To this day, the only memory that she has is a strand of hair that was sent to my great-grandmother when he died. We have never been able to visit his grave as we do not know where he is buried. For the record, his name was René Perruchot. "Tombé pour la France" and for our freedom.
Sophie Vallejo, UK
During his two years in Europe, Grant kept a detailed diary. Here is an excerpt from that diary that speaks of the horror he experienced.
Sunday, 19 August, 1917
"Beautiful morning. No calls came in during the night. We made one trip to La Source, two to St. Five and got no more calls until 2 a.m. Monday when we went to Berjes on a call for five bad "couchés." It was a terrible trip. The road was jammed and it was close to 4 a.m. before we were able to get a passage... We finally got our load of 5 "couchés" (very bad cases) and started on our return journey. By 5 o'clock we had reached the Citerne and by 6 o'clock Beauveaux. The worst case had died on our hands. It was a depressing feeling to think that a man had suffered and bled to death in your car. He had one leg shot entirely away, the other leg badly crushed up to the knee and a bullet wound through the head. During the ride he had threshed around in semi-consciousness until he had broken the bandages on his left crushed leg and had bled to death. The car was a pool of blood. I am glad he didn't live, however, because he was suffering terribly and would probably have had both legs removed at the thigh had he lived."
Peter Fifield, USA
He was wounded twice (a photo shows two wound stripes on his uniform) and was badly gassed. He was finally discharged from the army in March 1919. During his war service he served not only with the DCLI, but also the Royal Berkshire Regiment and finally the Labour Corps.
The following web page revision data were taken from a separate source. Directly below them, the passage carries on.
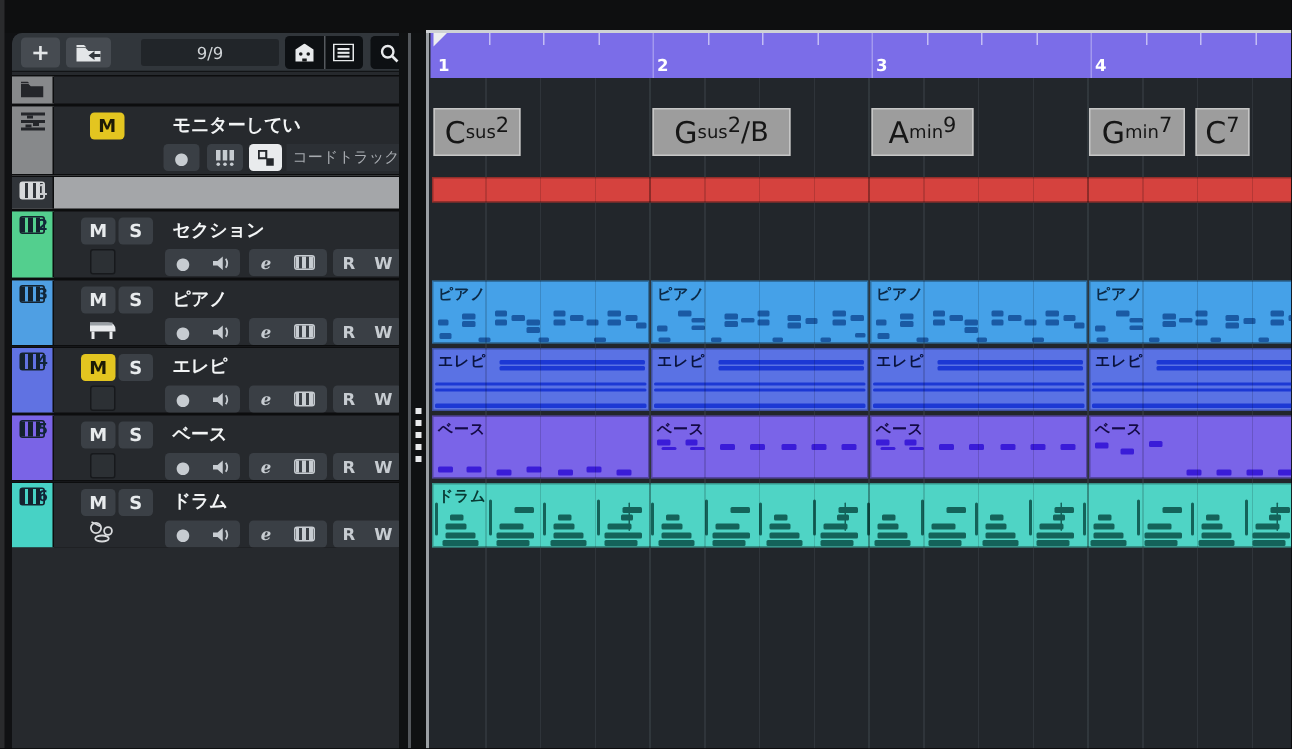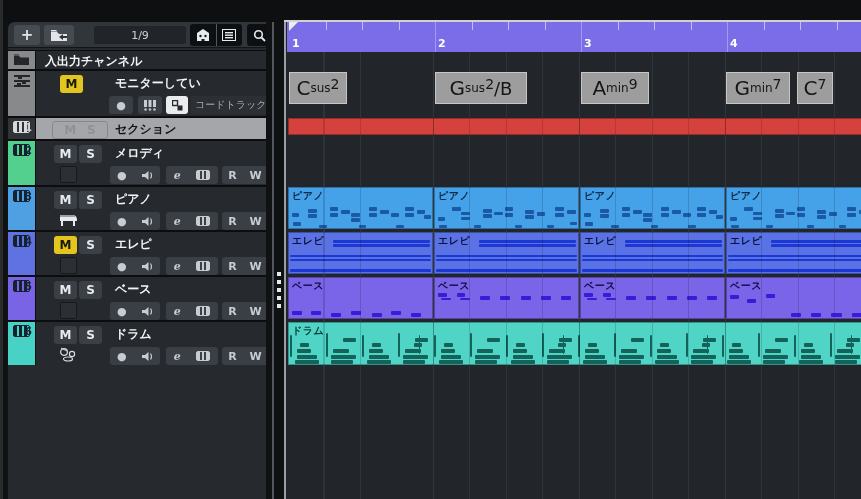--- a/index.html
+++ b/index.html
@@ -95,7 +95,7 @@
           <path d="M9 8 l4 -3 v2 h4 v2 h-4 v2 z" fill="#31363b"></path>
         </svg>
       </div>
-      <div class="counter">1/9</div>
+      <div class="counter">9/9</div>
       <div class="btngroup">
         <div class="half">
           <svg width="14" height="13" viewBox="0 0 14 13">

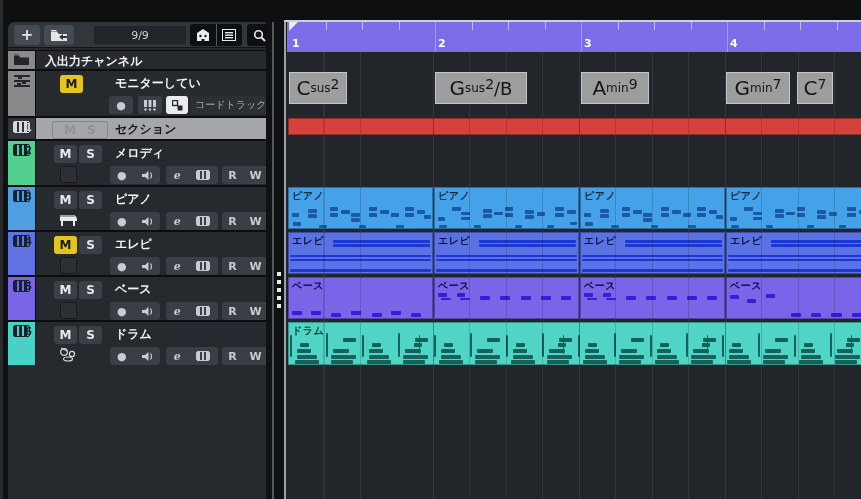--- a/index.html
+++ b/index.html
@@ -128,9 +128,6 @@
           <path d="M0 2 h5 l1.5 1.5 h8.5 v7.5 h-15 z" fill="#24262a"></path>
           <path d="M0 0.5 h4.5 l1 1 h-5.5 z" fill="#24262a"></path>
         </svg>
-      </div>
-      <div class="rowbody">
-        <span class="rowtitle" style="left:9px;top:2px;">入出力チャンネル</span>
       </div>
     </div>
 

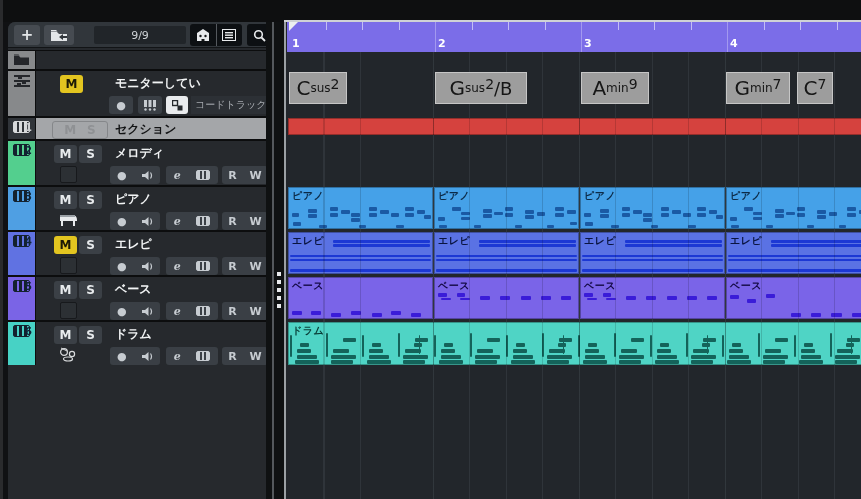--- a/index.html
+++ b/index.html
@@ -170,13 +170,6 @@
       <div class="cell darkcell">
         <span class="pkeys" style="background:repeating-linear-gradient(90deg,#d7d9db 0 3px,#303439 3px 5px);border:1px solid #d7d9db;"></span>
         <span class="tracknum" style="color:#c9cbce;">1</span>
-      </div>
-      <div class="rowbody">
-        <span class="ms-disabled">
-          <span>M</span>
-          <span>S</span>
-        </span>
-        <span class="rowtitle" style="left:79px;top:3px;">セクション</span>
       </div>
     </div>
 

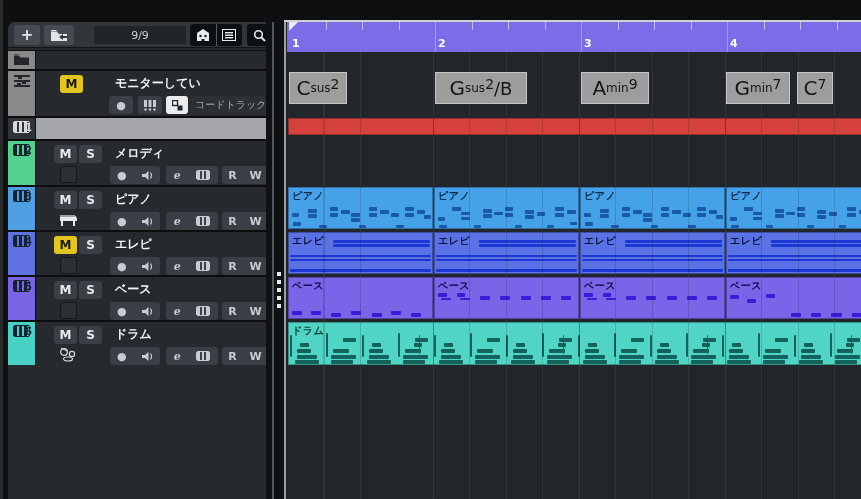--- a/index.html
+++ b/index.html
@@ -181,7 +181,7 @@
       <div class="rowbody">
         <span class="msbtn" style="left:18px;">M</span>
         <span class="msbtn" style="left:43px;">S</span>
-        <span class="rowtitle" style="left:79px;top:4px;">メロディ</span>
+        <span class="rowtitle" style="left:79px;top:4px;">セクション</span>
         <span class="slotbox"></span>
         <span class="ctl-slot"></span>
When he came home he worked on and off in the docks but he suffered badly with the effects of the gas and he finally died in 1932 aged just 46 years - yet another man killed by the war albeit many years after it ended.
I never knew my grandfather, but through researching his army service I felt that I "met" a brave and courageous man. Not unique I know, but nonetheless something I'm very proud of.
Keith Adams, UK
His second wife, my grandmother (who is still alive) was six in 1914, and still remembers her primary school drill for air raid attacks (by Zeppelin?): remove your slate from the slot where it stands in your desk, lay it flat on the desk top, get under your desk, put your hands on your head and sing "There'll always be an England"!
Jane Stemp, UK
Most of the girls have a smile on their face, only the boy is looking really seriously. Did he know that he would follow his father, about 30 years later?
And did the eldest daughter, who later emigrated to the United States, know
that the boy she would give birth to would have to fight his uncle and other
relatives in that same war?
Hubertus Klink, Germany
One story that I remember he told of the second war, was he was working in a factory that built Spitfires, and at the time was a "panel beater" for the engine cowlings on the plane. The air raid siren went off, and he was about to retreat to the air raid shelter as was required. A few of his friends suggested that they go to the men's lavatories for a smoke instead, as the warnings rarely meant anything. Eventually, he went to the shelter and his friends went for the "smoke".
A lone German Heinkel, that was damaged by anti aircraft fire and attempting to limp back across the channel, decided to lighten it's load - directly over the lavatories! A 500-llb-bomb fell and all his friends died.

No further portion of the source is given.